Is it possible to make thread join to 'parallel for' region after its job?
What about something like this?
#pragma omp parallel
{
// note the nowait here so that other threads jump directly to the for loop
#pragma omp single nowait
{
job2();
}
#pragma omp for schedule(dynamic, 32)
for (int i = 0 ; i < 10000000; ++i) {
job1();
}
}
I did not test this but the single will be executed by only one threads while all others will jump directly to the for loop thanks to the nowait. Also I think it is easier to read than with sections.
Another way (and potentially the better way) to express this would be to use OpenMP tasks:
#pragma omp parallel master
{
#pragma omp task // job(2)
{ // 'printf' is not real job. It is just used for simplicity.
printf("i'm single: %d\n", omp_get_thread_num());
}
#pragma omp taskloop // job(1)
for (int i = 0 ; i < 10000000; ++i) {
// 'printf' is not real job. It is just used for simplicity.
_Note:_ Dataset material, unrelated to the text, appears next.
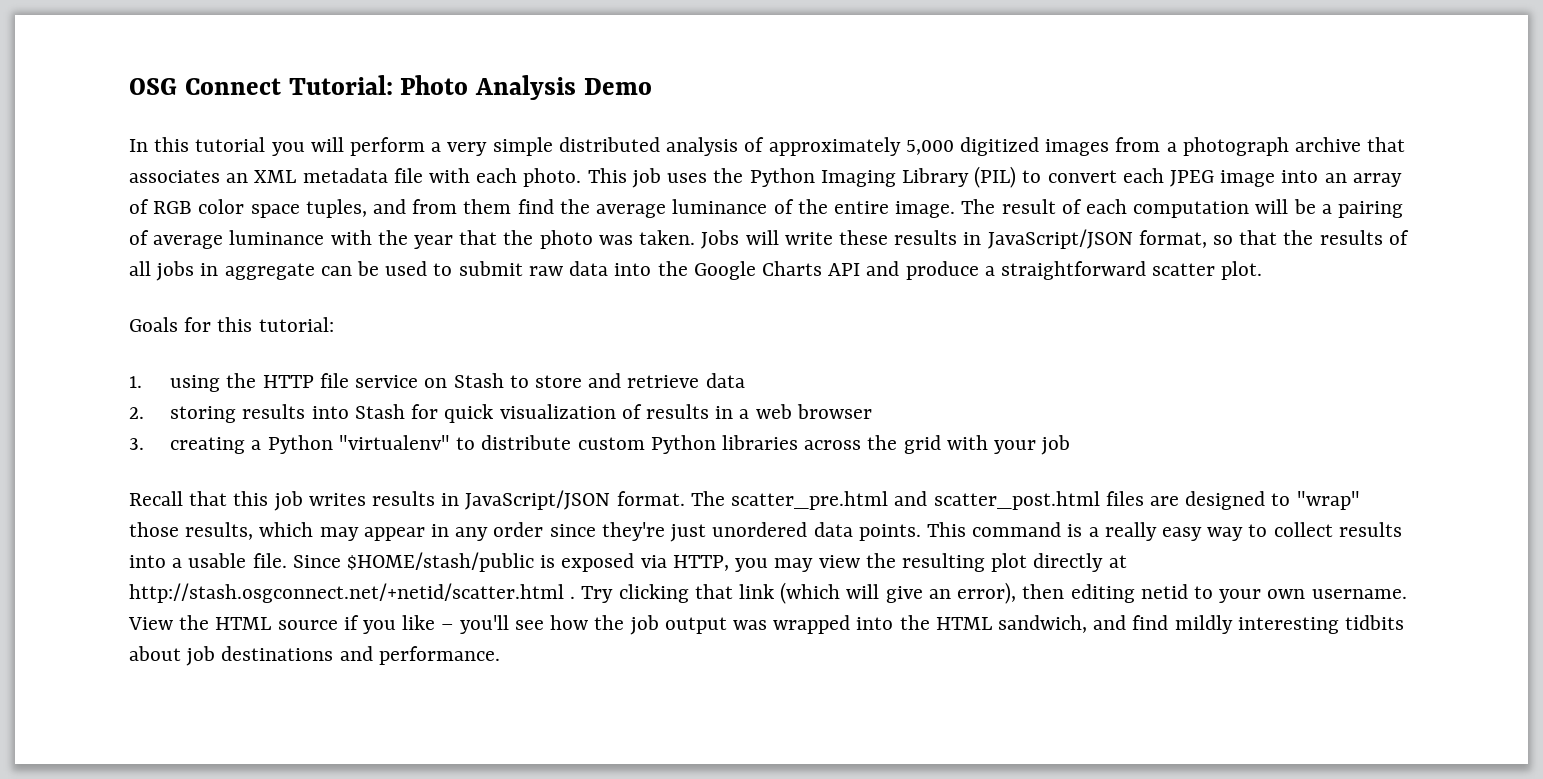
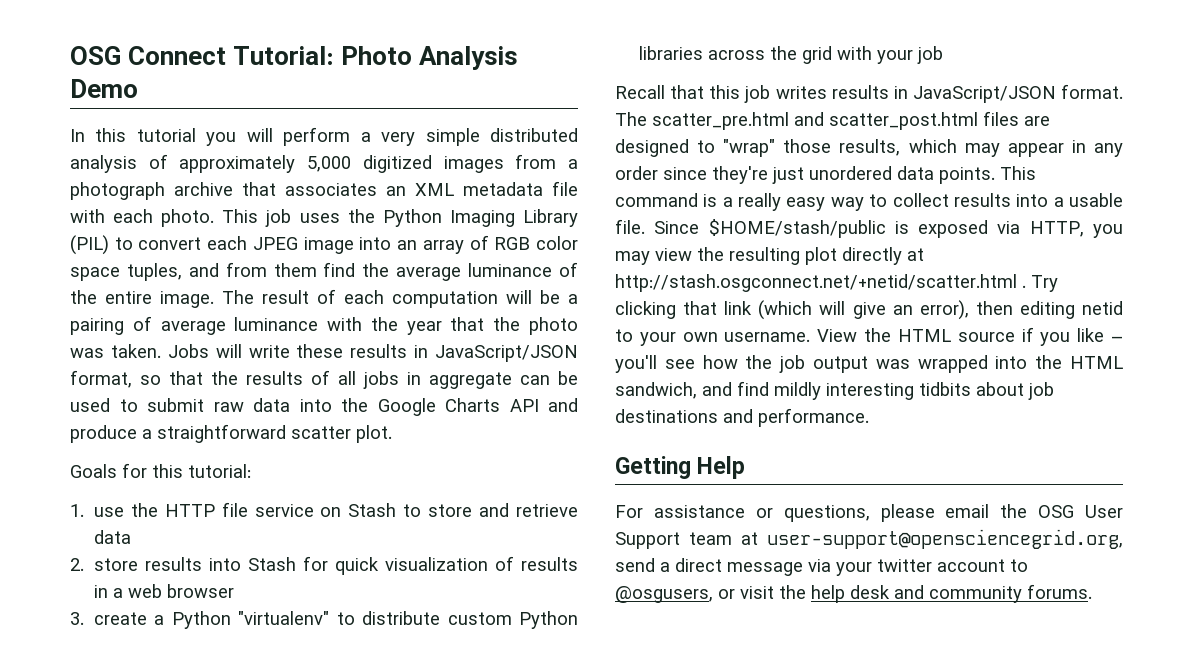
[170,375,221,392] using -> [93,507,124,517] use
[170,406,237,423] storing -> [93,558,138,571] store
[170,437,246,454] creating -> [93,612,147,625] create
(500, 655) none -> [615,456,746,479] [615,504,1123,522] [615,529,1123,549] [615,558,1028,576] [615,584,1092,603] // Getting Help // For assistance or questions, please email the OSG User Support team at user-support@opensciencegrid.org, send a direct message via your twitter account to @osgusers, or visit the help desk and community forums.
printf("%d\n", omp_get_thread_num());
}
}
If you have a compiler that does not understand OpenMP version 5.0, then you have to split the parallel
and master
:
#pragma omp parallel
#pragma omp master
{
#pragma omp task // job(2)
{ // 'printf' is not real job. It is just used for simplicity.
printf("i'm single: %d\n", omp_get_thread_num());
}
#pragma omp taskloop ]
for (int i = 0 ; i < 10000000; ++i) {
// 'printf' is not real job. It is just used for simplicity.
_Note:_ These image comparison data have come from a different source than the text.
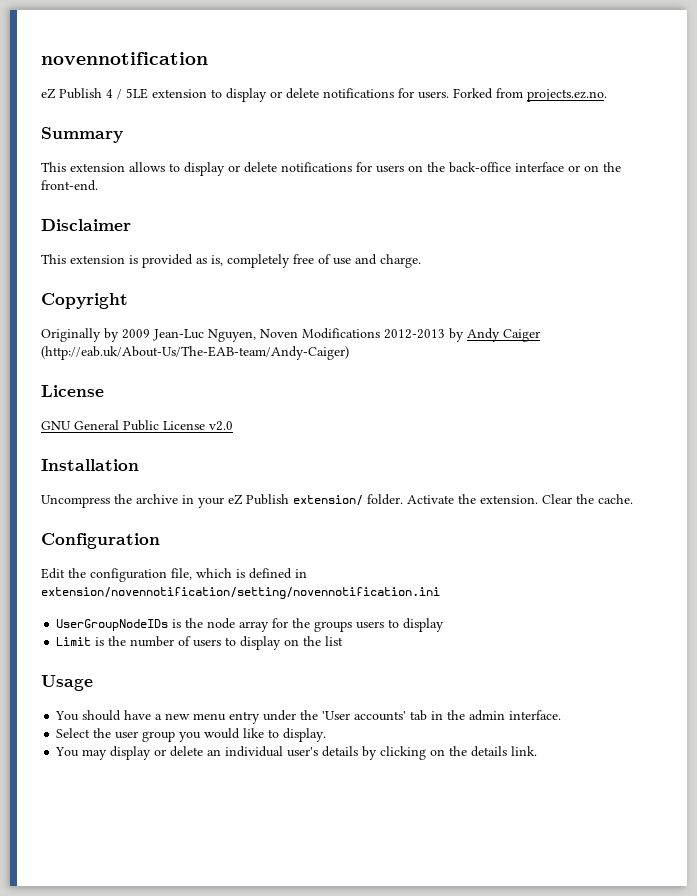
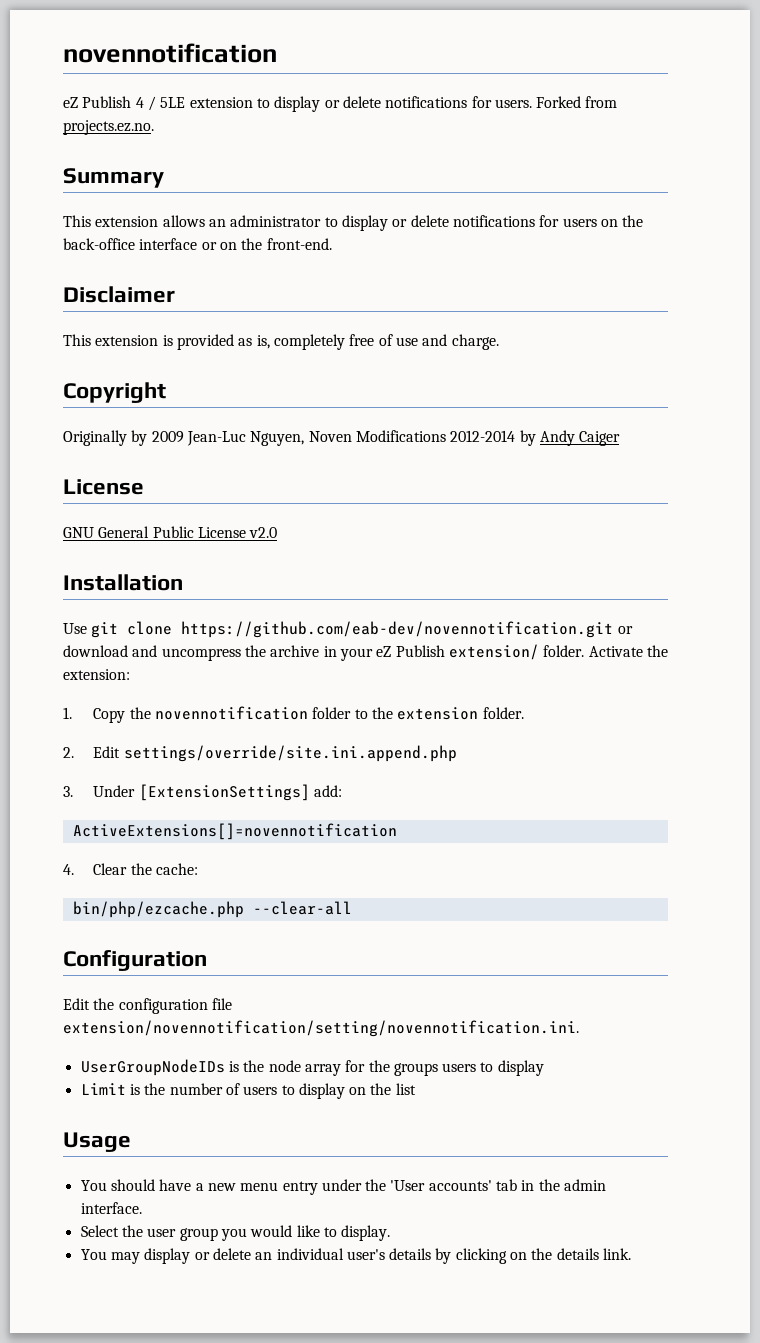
(165, 167) none -> [208,215,322,227] an administrator
[384,329,445,339] 2012-2013 -> [450,430,516,442] 2012-2014
[41,346,349,360] (http://eab.uk/About-Us/The-EAB-team/Andy-Caiger) -> (621, 438) none
[41,495,110,508] Uncompress -> [63,621,633,638] [63,645,241,661] Use git clone https://github.com/eab-dev/novennotification.git or download and uncompress
[480,494,633,504] [41,533,160,549] [41,568,307,582] [41,587,440,599] extension. Clear the cache. // Configuration // Edit the configuration file, which is defined in extension/novennotification/setting/novennotification.ini -> [63,669,130,680] [63,706,524,723] [63,745,457,762] [63,784,342,801] [72,823,397,840] [63,863,198,875] [72,901,352,918] [63,950,207,971] [63,998,232,1014] [63,1020,579,1037] extension: // 1. Copy the novennotification folder to the extension folder. // 2. Edit settings/override/site.ini.append.php // 3. Under [ExtensionSettings] add: // ActiveExtensions[]=novennotification // 4. Clear the cache: // bin/php/ezcache.php --clear-all // Configuration // Edit the configuration file extension/novennotification/setting/novennotification.ini.

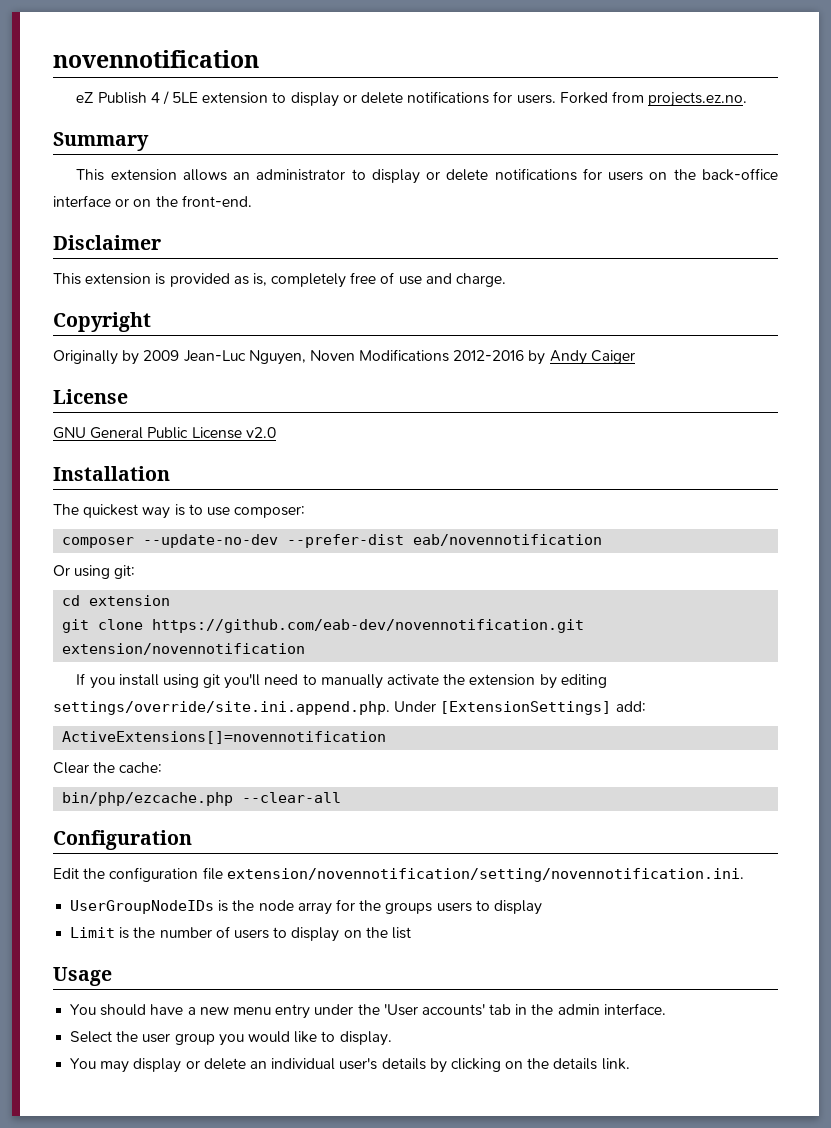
[450,430,516,442] 2012-2014 -> [453,350,525,361] 2012-2016
[63,621,633,638] [63,644,668,661] [63,669,130,680] [63,706,524,723] [63,745,457,762] [63,786,73,797] Use git clone https://github.com/eab-dev/novennotification.git or download and uncompress the archive in your eZ Publish extension/ folder. Activate the extension: // 1. Copy the novennotification folder to the extension folder. // 2. Edit settings/override/site.ini.append.php // 3. -> [53,504,306,519] [62,534,603,548] [53,565,136,579] [62,595,171,606] [62,619,585,633] [62,643,306,655] [76,673,607,689] [53,701,390,715] The quickest way is to use composer: // composer --update-no-dev --prefer-dist eab/novennotification // Or using git: // cd extension // git clone https://github.com/eab-dev/novennotification.git extension/novennotification // If you install using git you'll need to manually activate the extension by editing settings/override/site.ini.append.php.
[63,864,74,875] 4. -> (387, 737) none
printf("%d\n", omp_get_thread_num());
}
}
The problem comes from synchronization. At the end of the section
, omp waits for the termination of all threads and cannot release the thread on job 2 until its completion has been checked.
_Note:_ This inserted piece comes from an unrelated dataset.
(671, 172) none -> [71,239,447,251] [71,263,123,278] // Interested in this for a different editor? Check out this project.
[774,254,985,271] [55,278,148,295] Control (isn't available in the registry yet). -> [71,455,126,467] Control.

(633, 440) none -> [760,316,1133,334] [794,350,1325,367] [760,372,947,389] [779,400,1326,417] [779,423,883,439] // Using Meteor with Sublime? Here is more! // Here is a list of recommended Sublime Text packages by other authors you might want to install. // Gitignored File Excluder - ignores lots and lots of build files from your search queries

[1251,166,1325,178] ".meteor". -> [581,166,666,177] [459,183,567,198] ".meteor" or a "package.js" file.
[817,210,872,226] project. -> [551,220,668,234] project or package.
The solution requires to suppress the synchronization with a nowait
.
I did not succeed to suppress synchronization with sections
and nested parallelism. I rarely use nested parallel regions, but I think that, while sections can be nowaited, there is a problem when spawning the new nested parallel region inside a section. There is a mandatory synchronization at the end of a parallel section that cannot be suppressed and it probably prevents new threads to join the pool.
What I did is to use a single
thread, without synchronization. This way, omp start the single
thread and does not wait for its completion to start the parallel for
. When the thread finishes its single
work, it joins the thread pool to finish processing the for
.
#include <omp.h>
#include <stdio.h>
int main() {
int singlethreadid=-1;
// omp_set_nested(1);
#pragma omp parallel
{
#pragma omp single nowait // job(2)
{ // 'printf' is not real job. It is just used for simplicity.
printf("i'm single: %d\n", omp_get_thread_num());
singlethreadid=omp_get_thread_num();
}
#pragma omp for schedule(dynamic, 32)
for (int i = 0 ; i < 100000; ++i) {
// 'printf' is not real job. It is just used for simplicity.
printf("%d\n", omp_get_thread_num());
if (omp_get_thread_num() == singlethreadid)
printf("Hello, I\'m back\n");
}
}
}